Это решило судьбу Матросова. Сколько он ни просил председателя комиссии направить во флот, тот категорически отказался, даже рассердился:
— Вы что же хотите, чтобы я нарушил инструкцию, только бы угодить вам?
Друзей направили в пехотное училище…
…Настал канун отъезда.
— Пусть парни покажут себя перед отъездом, — предложил Сулейманов, заменивший уехавшего на фронт Катеринчука.
И ребята показали себя. Накануне отъезда на фронт устроили прощальный вечер. Ставили пьесу «Бронепоезд 14-69» Всеволода Иванова.
Перед спектаклем состоялось собрание. Дмитриев говорил о традициях колонии, о том, что колонисты всюду должны быть впереди. Ссылался на пример Петра Филипповича:
— Он добровольно пошел на фронт. Два раза тяжело ранен. Дважды награжден. У него вы учились жить здесь в колонии, у него же должны учиться и воевать.
Всем особенно понравилась речь Ольги Васильевны:
— Я помню, каким пришел в колонию Саша, — говорила она. — Я верила, что мы из него воспитаем настоящего гражданина, патриота. Мы мечтали сделать его ученым, профессором, война помешала нашим намерениям. Но это не беда, — победим врага, и почему бы тогда Саше не стать профессором?
Так же тепло она говорила о Рашите.
Саша плохо слушал, он волновался, чувствуя ответственность этих минут. Издали пристально и настойчиво следили за ним глаза Лиды.
Его пригласили на трибуну. Волнуясь, он проговорил:
— Спасибо, что доверяете мне и Рашиту, посылая на фронт. За себя скажу: выполню приказ Родины.

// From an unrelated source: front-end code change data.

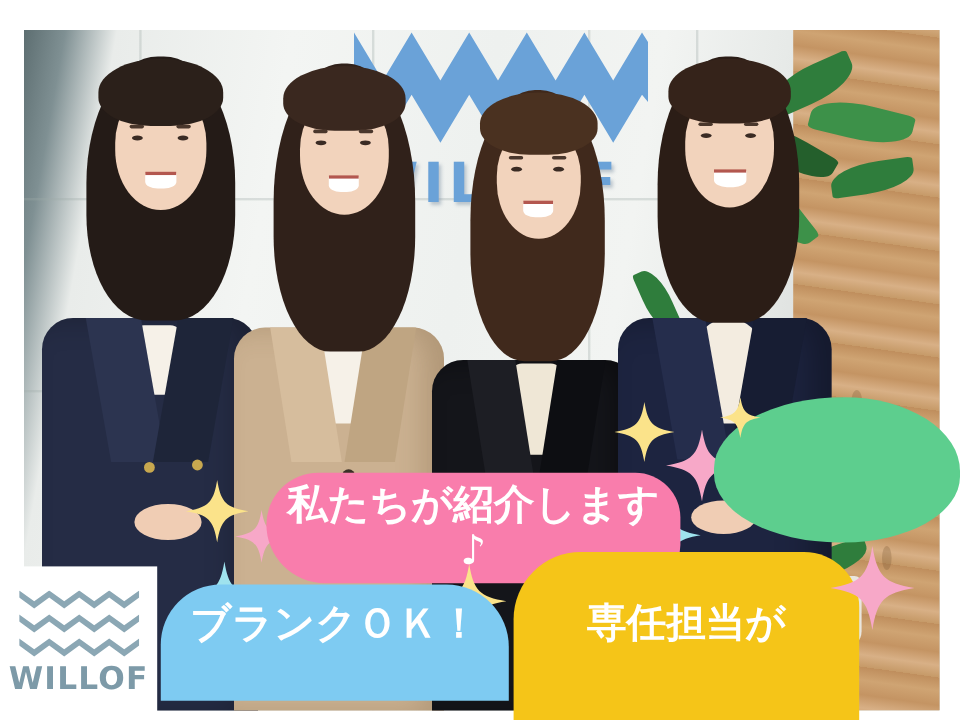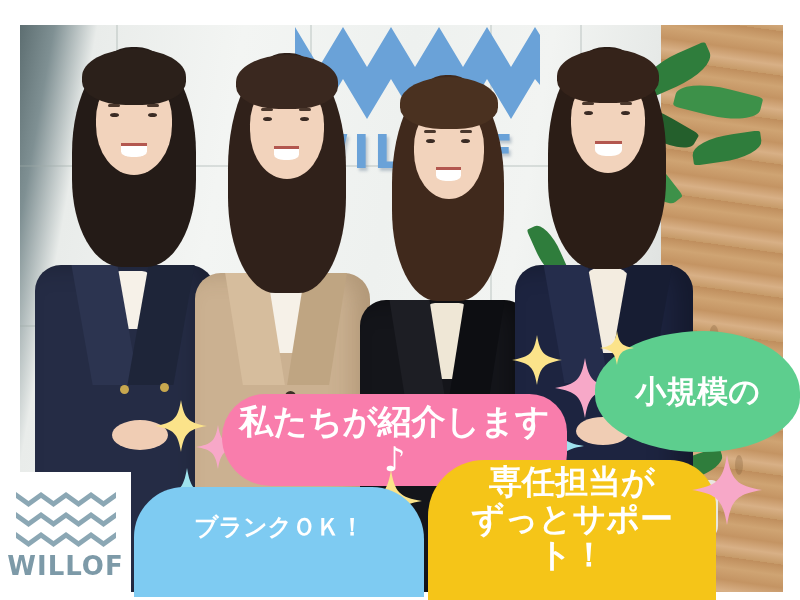"小規模の" div { html: <div>小規模の</div> -> none }
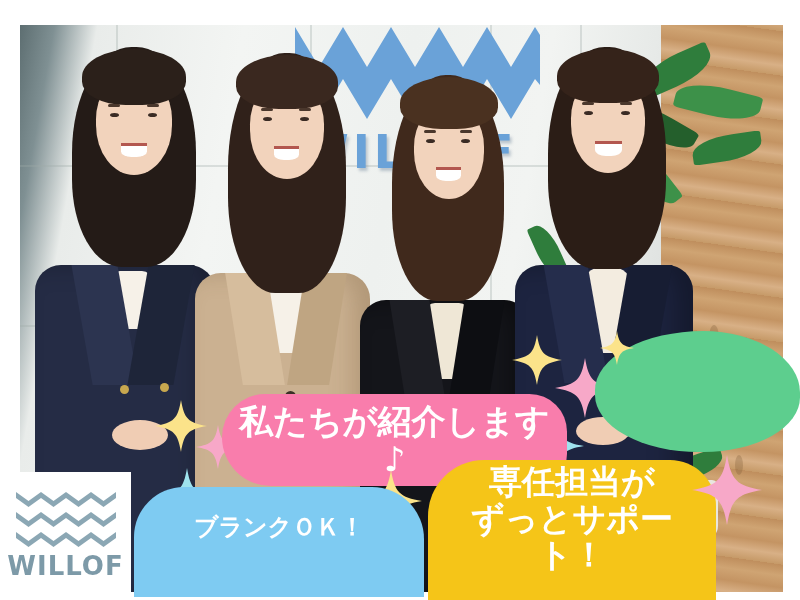"ブランクＯＫ！" .b-blue { font-size: 24px -> 34px; height: 110px -> 97px }
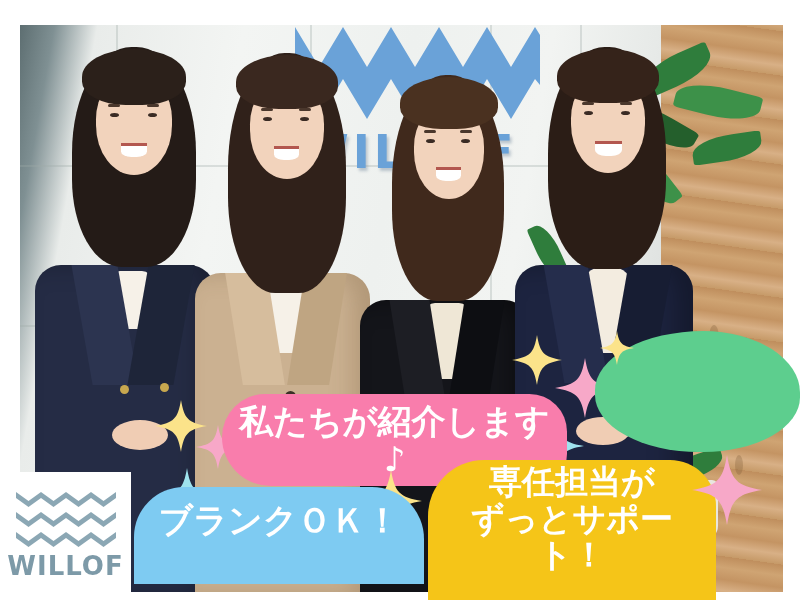"ずっとサポート！" div { html: <div>ずっとサポート！</div> -> none }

Буду драться с врагами, пока мои руки держат оружие, пока бьется мое сердце.
В первую минуту зал молчал, все ждали длинной речи, потом дружно зааплодировали.
Спектакль играли не особенно мастерски, но зато искренне. Матросов носился по сцене, готовя крестьян к восстанию. Встав на табуретку, он кричал:
— Ну, вали, мужики! Хватай, беднота, все крепости на земле!
Рашита, исполнявшего роль убитого в бою Пеклеванова, несли на руках, как знамя. Громко играл оркестр, пели малыши: «Вы жертвою пали в борьбе роковой...»
Когда Саша выбежал из клуба, на его глазах стояли слезы. Шел, не думая, куда идет. Увидев перед собой старый дуб, он резко повернул к воротам.
— Саша! Ты куда?
Перед ним стояла Лида. Саша замялся — они не разговаривали с тех пор, как поссорились на берегу. Он повернулся, чтобы уйти. Угадав его намерение, Лида схватила его за руку, тихо прошептала:
— Нет, я нисколько не виновата перед тобой!